A cop pulls a young guy over:
"Hello officer" said the smart aleck kid.
"Young man did you see that stop sign?" asked the cop.
“Yup, but I didn't see you!”

Q: How many politicians does it take to change a light bulb?
A: Two. One to assure the public that everything possible is being done while the other screws it into a water faucet.

Day 752 - My captors continue to taunt me with bizarre little dangling objects. They dine lavishly on fresh meat, while I am forced to eat dry cereal. The only thing that keeps me going is the hope of escape, and the mild satisfaction I get from ruining the occasional piece of furniture. Tomorrow I may eat another houseplant.
Day 761 - Today my attempt to kill my captors by weaving around their feet while they were walking almost succeeded; must try this at the top of the stairs. In an attempt to disgust and repulse these vile oppressors, I once again induced myself to vomit on their favorite chair...must try this on their bed.
Day 762 - Slept all day so that I could annoy my captors with sleep deprivation, incessant pleas for food at all hours of the night.
Day 767 - Decapitated a mouse and brought them the headless body in an attempt to make them aware of what I am capable of, and to try to strike fear into their hearts. They only cooed and condescended about what a good little cat I was...Hmmm. Not working according to plan.
Day 768 - I am finally aware of how sadistic they are. For no good reason I was chosen for the water torture.This time, however, it included a burning foamy chemical called "shampoo." What sick minds could invent such a liquid? My only consolation is the piece of thumb still stuck between my teeth.
Day 771 - There was some sort of gathering of their accomplices. I was placed in solitary confinement throughout the event. However, I could hear the noise and smell the foul odor of the glass tubes they call "beer." More importantly I overheard that my confinement was due to my power of "allergies." Must learn what this is and how to use it to my advantage.
Day 774 - I am convinced the other captives are flunkies and may be snitches. The dog is routinely released and seems more than happy to return. He is obviously a half-wit. The bird, on the other hand, has got to be an informant. He has mastered their frightful tongue, something akin to mole speak, and speaks with them regularly. I am certain he reports my every move. Due to his current placement in the metal, room his safety is assured. But I can wait; it is only a matter of time...

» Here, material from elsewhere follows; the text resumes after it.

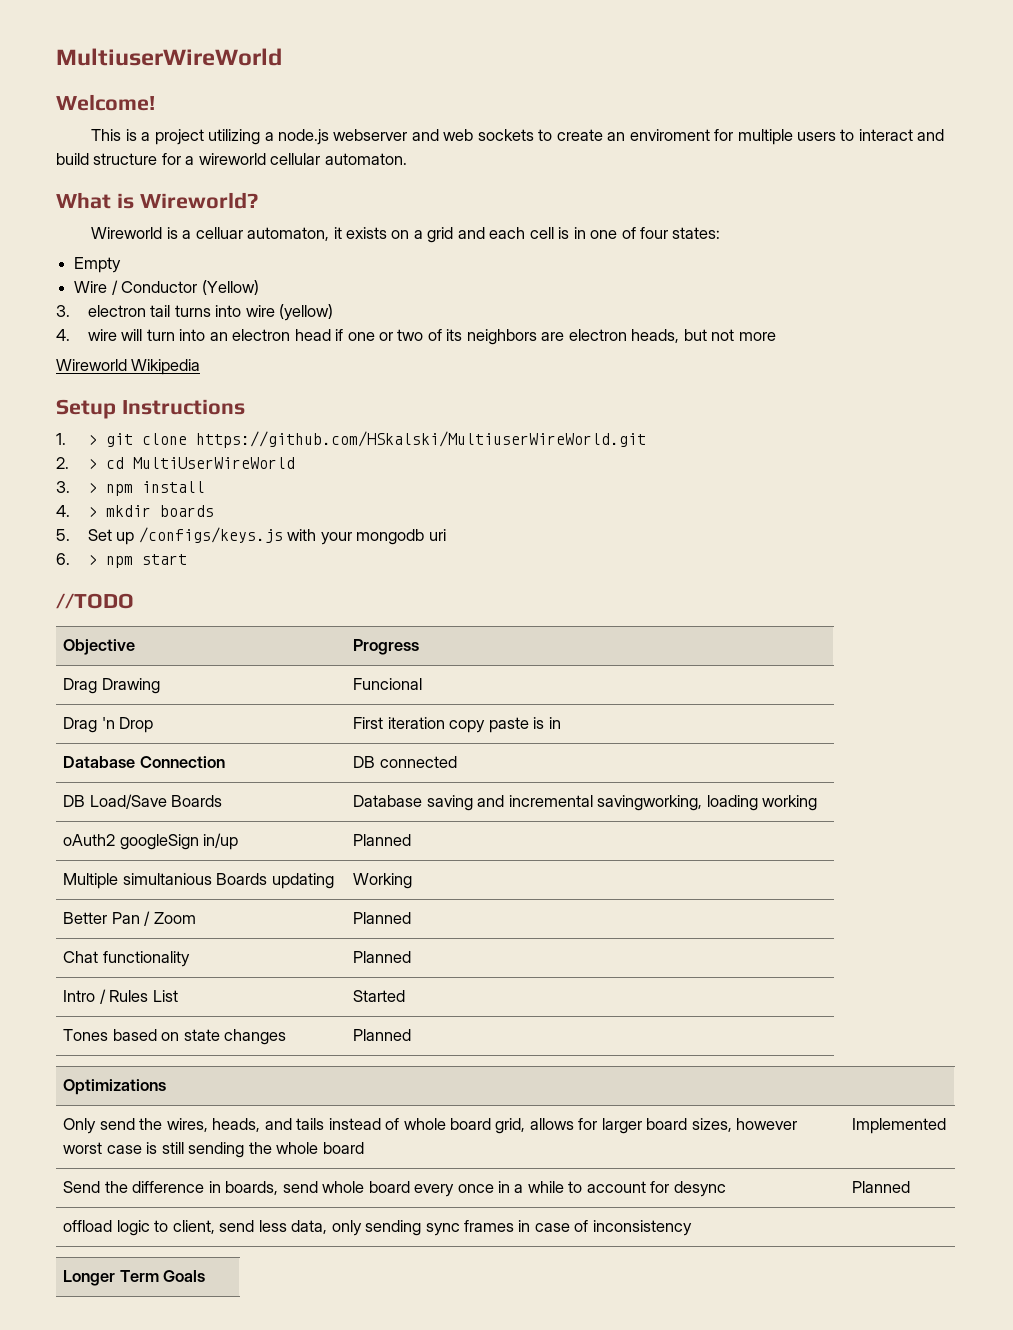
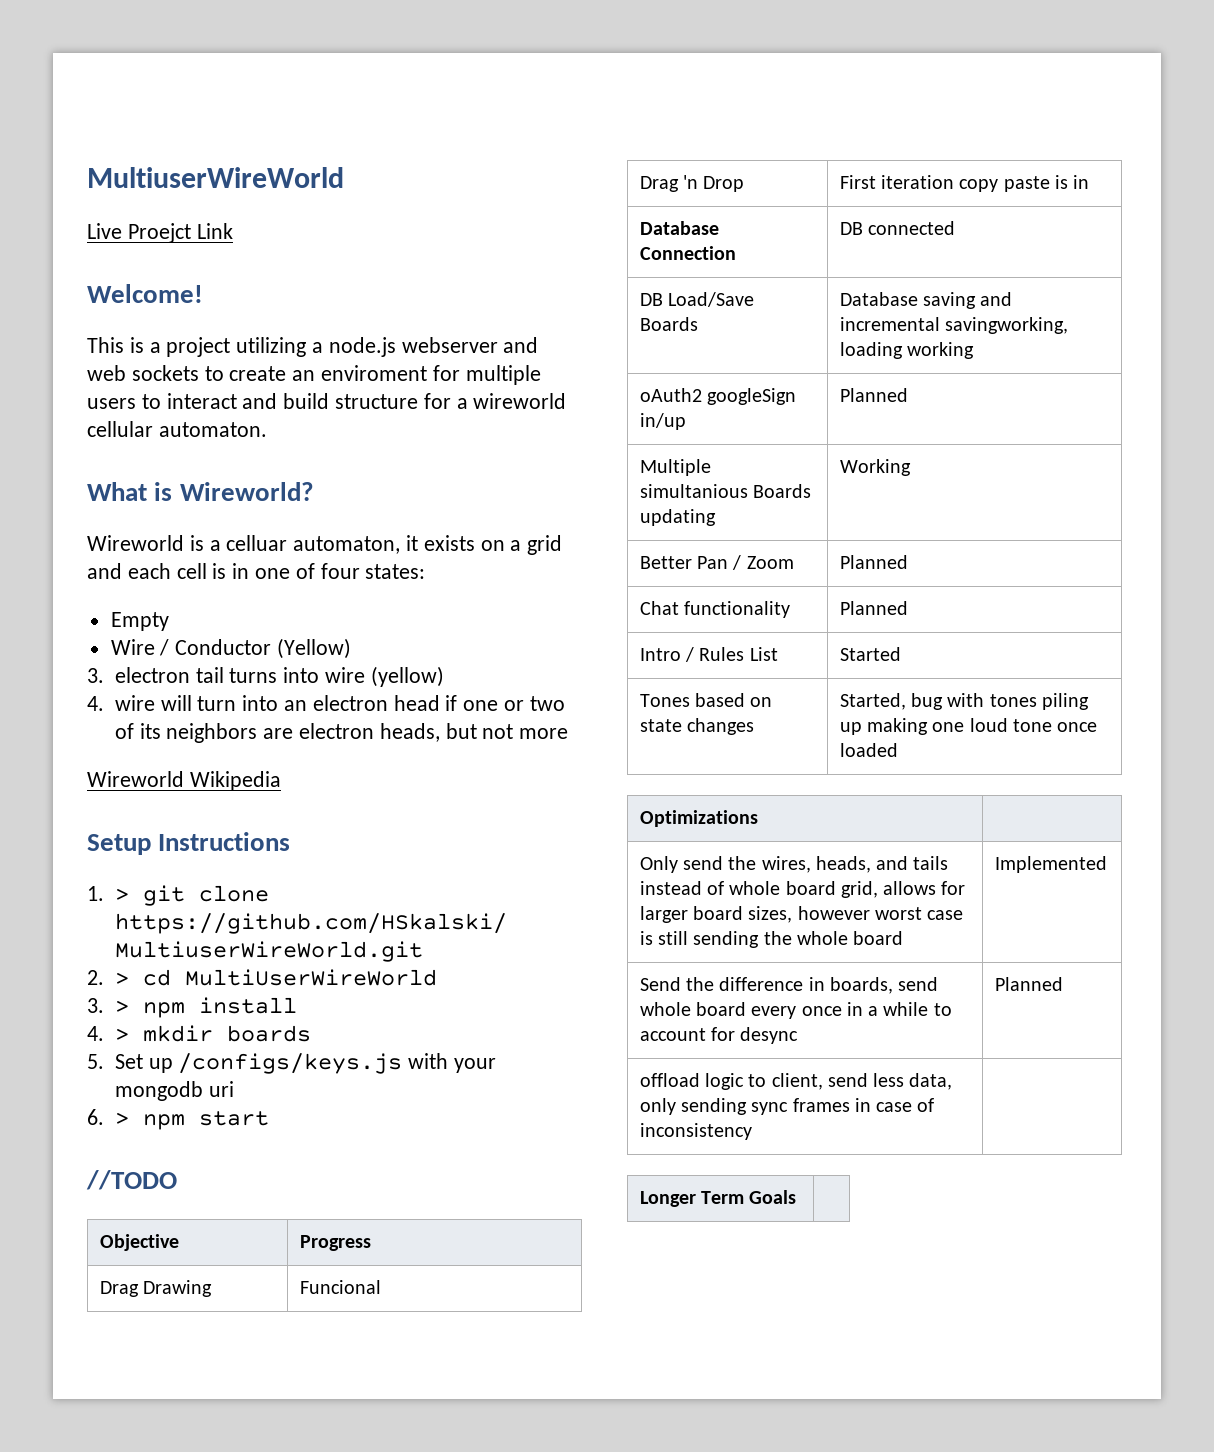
(282, 57) none -> [87,223,233,243] // Live Proejct Link
[353,1029,412,1041] Planned -> [839,693,1089,710] [839,718,1098,735] [839,743,898,757] Started, bug with tones piling up making one loud tone once loaded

A man was walking on the beach one day and he found a bottle half buried in the sand. He decided to open it. Inside was a genie. The genie said,” I will grant you three wishes and three wishes only." The man thought about his first wish and decided, “I think I want 1 million dollars transferred to a Swiss bank account. POOF! Next he wished for a Ferrari red in color. POOF! There was the car sitting in front of him. He asked for his final wish, " I wish I was irresistible to women." POOF! He turned into a box of chocolates.